### WHAT YOU SHOULD DO:
Repeat the records below word for word and omit each image.

### DATA FOR THE TASK:
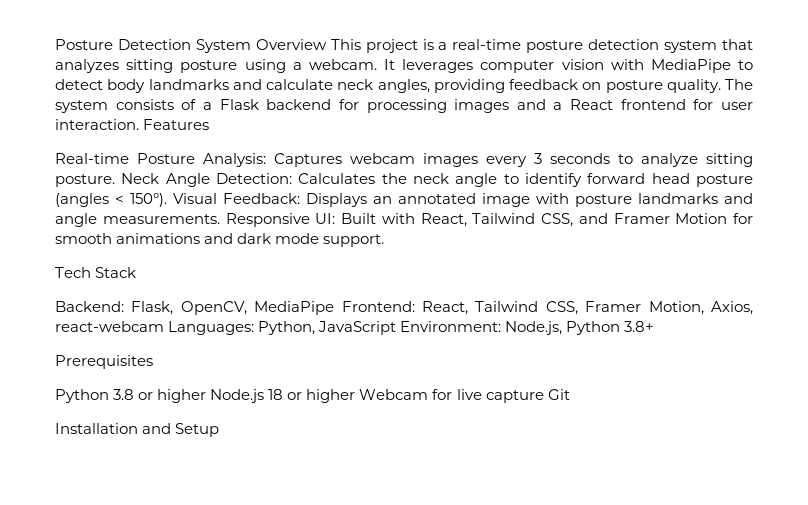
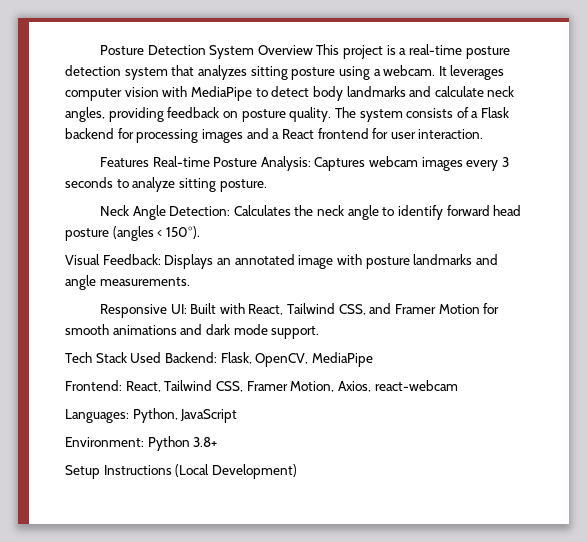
- The system consists of a Flask backend for processing images and a React frontend for user interaction. Features
- Real-time Posture Analysis:
+ The system consists of a Flask backend for processing images and a React frontend for user interaction.
+ Features Real-time Posture Analysis:
- Captures webcam images every 3 seconds to analyze sitting posture. Neck Angle Detection:
+ Captures webcam images every 3 seconds to analyze sitting posture.
+ Neck Angle Detection:
- Calculates the neck angle to identify forward head posture (angles < 150°). Visual Feedback:
+ Calculates the neck angle to identify forward head posture (angles < 150°).
+ Visual Feedback:
- Displays an annotated image with posture landmarks and angle measurements. Responsive UI:
+ Displays an annotated image with posture landmarks and angle measurements.
+ Responsive UI:
- Tech Stack
- Backend: Flask, OpenCV, MediaPipe Frontend: React, Tailwind CSS, Framer Motion, Axios, react-webcam Languages: Python, JavaScript Environment: Node.js, Python 3.8+
+ Tech Stack Used Backend: Flask, OpenCV, MediaPipe
+ Frontend: React, Tailwind CSS, Framer Motion, Axios, react-webcam
+ Languages: Python, JavaScript
+ Environment: Python 3.8+
- Prerequisites
- Python 3.8 or higher Node.js 18 or higher Webcam for live capture Git
- Installation and Setup
+ Setup Instructions (Local Development)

### TASK SOLUTION:
- The system consists of a Flask backend for processing images and a React frontend for user interaction. Features
- Real-time Posture Analysis:
+ The system consists of a Flask backend for processing images and a React frontend for user interaction.
+ Features Real-time Posture Analysis:
- Captures webcam images every 3 seconds to analyze sitting posture. Neck Angle Detection:
+ Captures webcam images every 3 seconds to analyze sitting posture.
+ Neck Angle Detection:
- Calculates the neck angle to identify forward head posture (angles < 150°). Visual Feedback:
+ Calculates the neck angle to identify forward head posture (angles < 150°).
+ Visual Feedback:
- Displays an annotated image with posture landmarks and angle measurements. Responsive UI:
+ Displays an annotated image with posture landmarks and angle measurements.
+ Responsive UI:
- Tech Stack
- Backend: Flask, OpenCV, MediaPipe Frontend: React, Tailwind CSS, Framer Motion, Axios, react-webcam Languages: Python, JavaScript Environment: Node.js, Python 3.8+
+ Tech Stack Used Backend: Flask, OpenCV, MediaPipe
+ Frontend: React, Tailwind CSS, Framer Motion, Axios, react-webcam
+ Languages: Python, JavaScript
+ Environment: Python 3.8+
- Prerequisites
- Python 3.8 or higher Node.js 18 or higher Webcam for live capture Git
- Installation and Setup
+ Setup Instructions (Local Development)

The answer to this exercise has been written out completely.